Check every line in the listing below for "know". Copy the ones where it occurs.

* * *

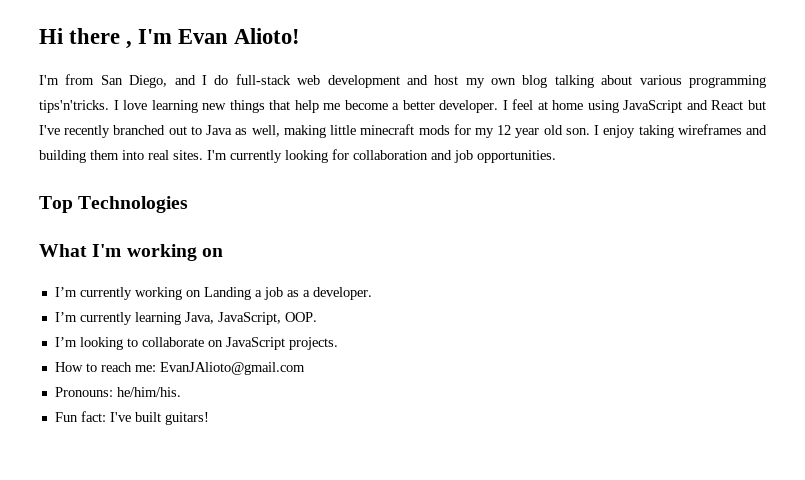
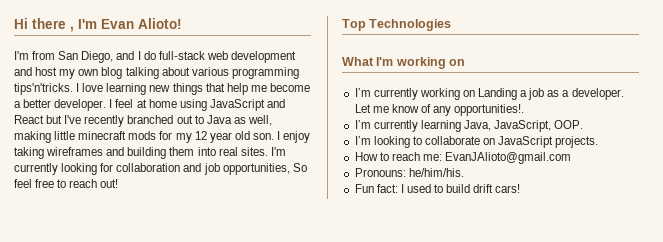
[477,150,556,163] opportunities. -> [222,163,307,175] [14,179,119,188] opportunities, So feel free to reach out!
(372, 293) none -> [354,104,525,116] Let me know of any opportunities!.
[109,412,209,425] I've built guitars! -> [400,184,521,193] I used to build drift cars!

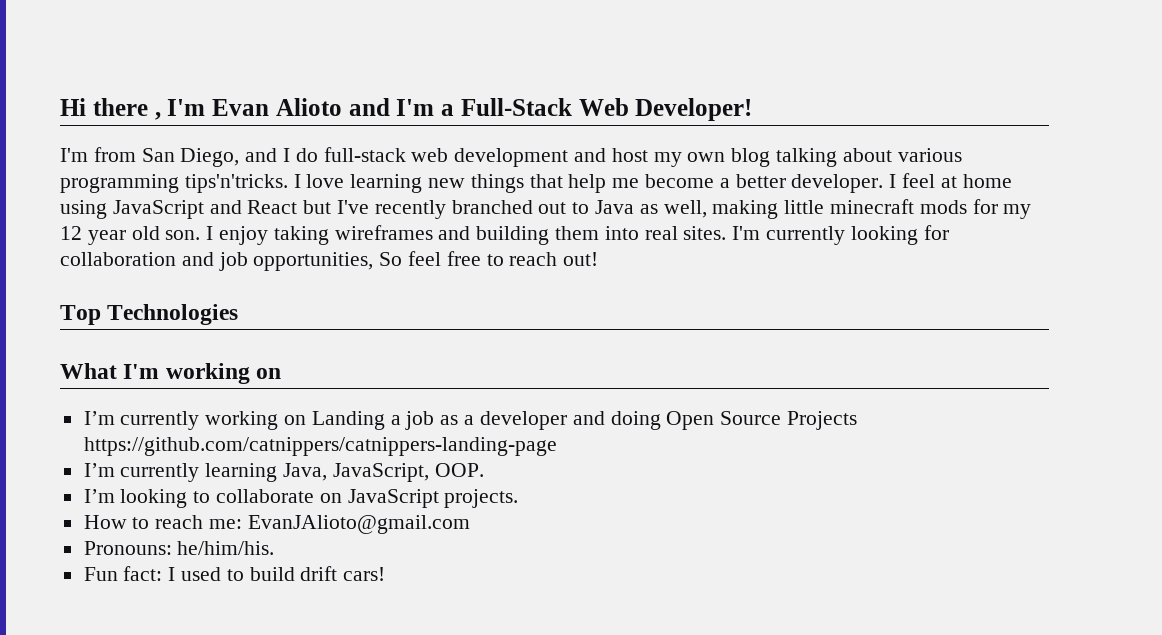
[138,18,182,29] Alioto! -> [275,98,753,121] Alioto and I'm a Full-Stack Web Developer!
[571,88,624,100] [354,104,525,116] developer. Let me know of any opportunities!. -> [479,411,857,430] [83,437,557,456] developer and doing Open Source Projects https://github.com/catnippers/catnippers-landing-page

* * *

Solution for this task:
(372, 293) none -> [354,104,525,116] Let me know of any opportunities!.
[571,88,624,100] [354,104,525,116] developer. Let me know of any opportunities!. -> [479,411,857,430] [83,437,557,456] developer and doing Open Source Projects https://github.com/catnippers/catnippers-landing-page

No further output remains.